The summer I turned four I realized that the women in our church fell into two groups: the Good and the Wicked. The Good wore pointy brassieres on their high, cone-shaped breasts, neat fluffy sweaters over the pointy brassieres, and neat modest pencil skirts over flat, girdle-smashed bellies and backsides. They formed trios, had their hair done weekly downtown at the College of Beauty, wore matching dresses and scarves, and played the piano or the organ as opposed to the guitar or the drums. Their daughter arrived early for Sabbath School. They petticoats were starched, and their ringlets perfect. They ate only vegetarian foods, and quoted Ellengy White, who they referred to as “Sister White.” They pressed their flattened palms together, bowed their heads, and closed their eyes when we prayed like the children in Uncle Arthur’s Bedtime Stories, and called God “Our Dear Kind Heavenly Father.” The Wicked were something else again.

Theaters were forbidden, so naturally none of the Good Adventists would admit to having seen The Sound of Music, but word of the Family von Trapp had penetrated even our closed society, and family musical groups became all the rage. Such groups were known simply as “The Allen Manuel Family,” “The Dave Swanson Family,” or even more simply, as “The Singing Andersons.” These groups achieved some degree of local fame and sometimes even went on tour to other Adventist churches, as long as they were less than a Sabbath Day’s Journey away.

A few families cut records, which they marketed before sundown on Friday nights at Missionary Volunteers and after sundown on Saturday night at Vespers; buying and selling between sundown Friday and sundown Saturday was forbidden. More of the groups got reel-to-reel tapes of church services where they provided special music, spliced them together, and distributed them to their friends, gratis.

When a family friend asked Momma if we girls and Matt could sing special music for the Young Adult Sabbath School class Momma, flattered, said, “Of course. They’ll be happy to.” She did not consult us.
Pam was mortified at having to sing at the Junior High students, many of whom took pleasure in tormenting her. Marie didn’t want to sing, either, though she denied that it was for social reasons. She put a lot of effort into seeing to it that no one dared to torment her. For me, the thought of standing up in front of anybody, even without actually trying to sing, was terrifying, though I was flattered to have been asked, and my dreams of becoming Deldelker enjoyed a brief renaissance. My illusion that this was the start of bigger and better things for us didn’t last long; Pam saw to that. “We can’t sing,” she said bluntly.

“We can, too,” I said hotly. “Sally and I sing like Deldelker.”

“No, you can’t,” Pam said again. “None of us can. We’re flat.”

I looked down at my chest. “So what?” I asked, a bit defensively. “So’s everybody else.”

“No they’re not,” Pam said. “We can’t stay on key, and our voices wobble.”

“Deldelker wobbles,” Sally said defiantly.

“You’re not Deldelker,” Pam said. And that was that. She took organ and accordion lessons; she knew.

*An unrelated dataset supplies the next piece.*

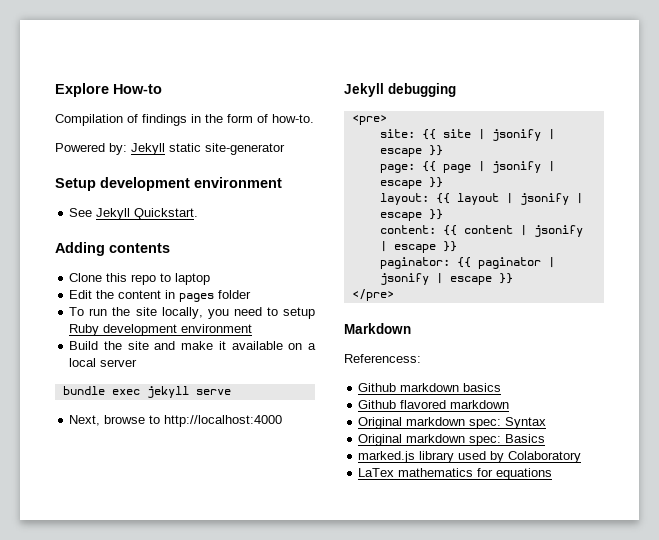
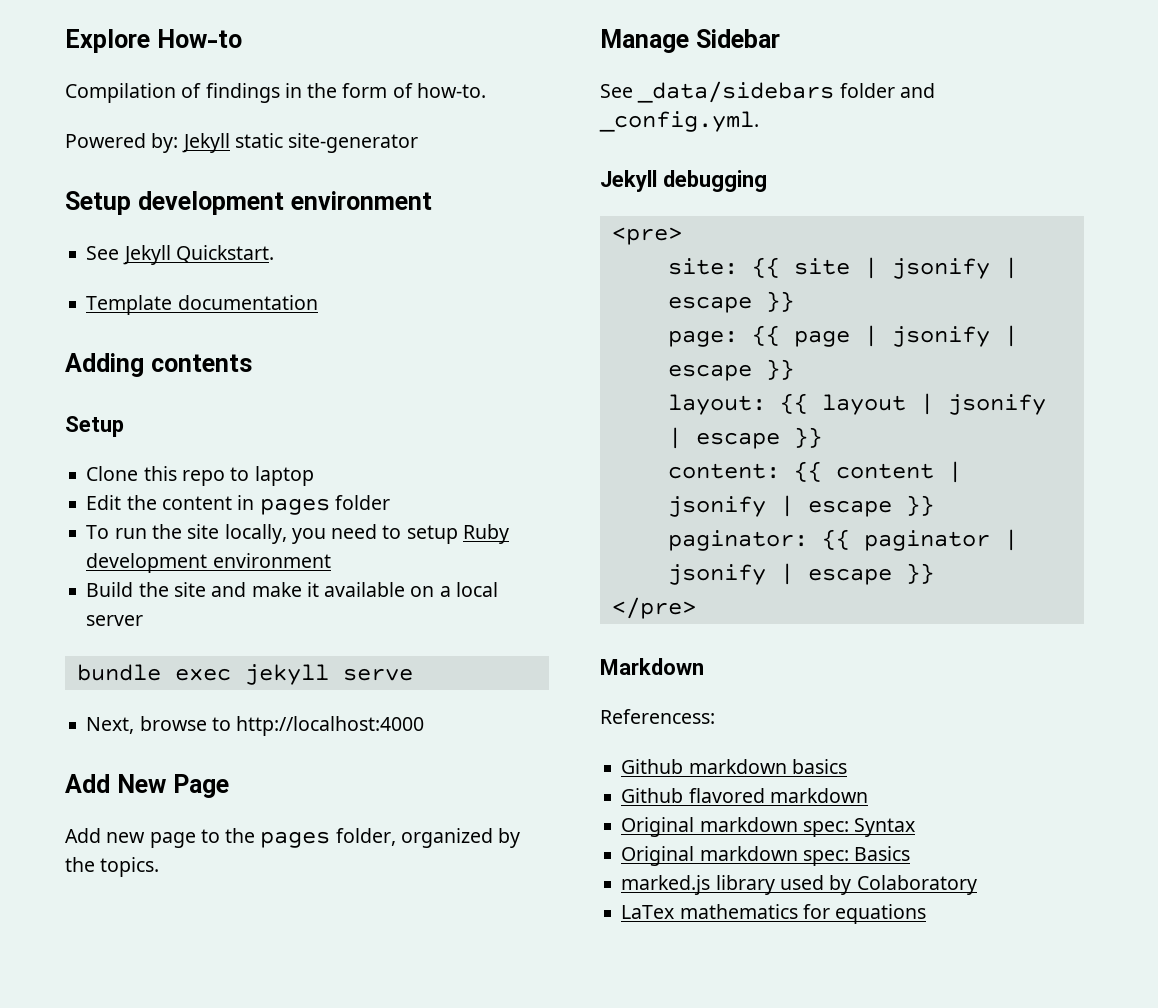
(199, 214) none -> [86,295,318,315] // Template documentation
(170, 248) none -> [65,416,124,437] // Setup
(283, 421) none -> [65,774,229,798] [65,828,521,848] [65,857,160,877] [600,29,780,53] [600,81,935,103] [599,111,759,132] // Add New Page // Add new page to the pages folder, organized by the topics. // Manage Sidebar // See _data/sidebars folder and _config.yml.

I started listening to us with Pam’s ears, and realized she was right. We sounded lost, lonely, and ragged, our thin voices piping out the high notes and chanting monotone through the chorus with none of Deldelker’s round, fruity tones. We had the wobble down pat, though. The song was “Wonderful Words of Life.” Every night after worship, Momma lined us up and drilled us.

“Sing them over again to me
Wonderful words of life
Let me more of their beauty see
Wonderful words of life
Words of life and beeyooty
Teach me faith and d-o-o-o-o-t-y
Beautiful words,
wonderful words,
wonderful words of li-hi-hife
Beautiful words,
wonderful words,
wonderful words of life.”

Marie elbowed me. I elbowed her back, a little harder. Momma glared at us. “Sing nice,” she ordered. “At least try to follow the tune. You could sing nice if you wanted to. Now sing it again.”

We sang it again, sighing heavily between stanzas, yipping out the li-hi-hifes like lovesick coyotes, injecting a little of Deldelker’s wobble when we thought we could get away with it. We sang the wonderful words of life over and over again to the indifferent living room until we were letter perfect and the words had lost all meaning, and then we sang them some more so we wouldn’t forget them before Sabbath.
When we started practicing three weeks before our gig I didn’t care about the song one way or the other; by the beginning of the second week I hated it. By the beginning of the third week I simply stood and chanted sounds loud enough to satisfy Momma.

The Thursday before our musical debut Momma loaded us into the car and drove us over to a Wicked woman’s house to practice. Though she had agreed to be our accompanist, she looked no more pleased about the arrangement than we were. When we filed in her front door I looked around curiously, trying to spot something I could clearly identify as Wicked, but  it was just a tiny old house, both a little nicer and a little messier than ours. I wouldn’t have suspected she was Wicked at all if I hadn’t known that she was divorced and wore miniskirts.

She sat down at her organ and began thumping out our song. We straggled in on the third measure. Momma made us stop and start again until we all came thumping solidly in on “SING them ovER aGAIN to ME…”

After two repetitions the Wicked woman slid off the organ bench and said, “That’s enough; they’re as good as they’re going to get.” And we were, which was too bad.

“They’re going to laugh at us,” Pam muttered as we drove home.

“So what?” Momma shot back. “They laughed at the Lord.” Pam had no answer for that—everything that hurt us, Jesus had had, and worse. What right had we to complain about anything?

Friday night Momma ironed our matching lavender gingham cross-stitched skirts and wound pink spongie curlers into our hair, as she did every Friday night. We each had an assigned hairstyle. Pam’s was a sort of log that ran around her head, topped by a donut on her forehead. Marie’s was ringlets, or a ponytail surrounded by a doughnut. Mine was the log with straight bangs. Sally alone didn’t have to suffer rollers; she had Momma’s naturally curly hair. That Friday when Momma wound the rollers into our thin, fine hair, she swathed our heads in scarves and hair nets, and threatened us within an inch of our lives if we lost even one roller.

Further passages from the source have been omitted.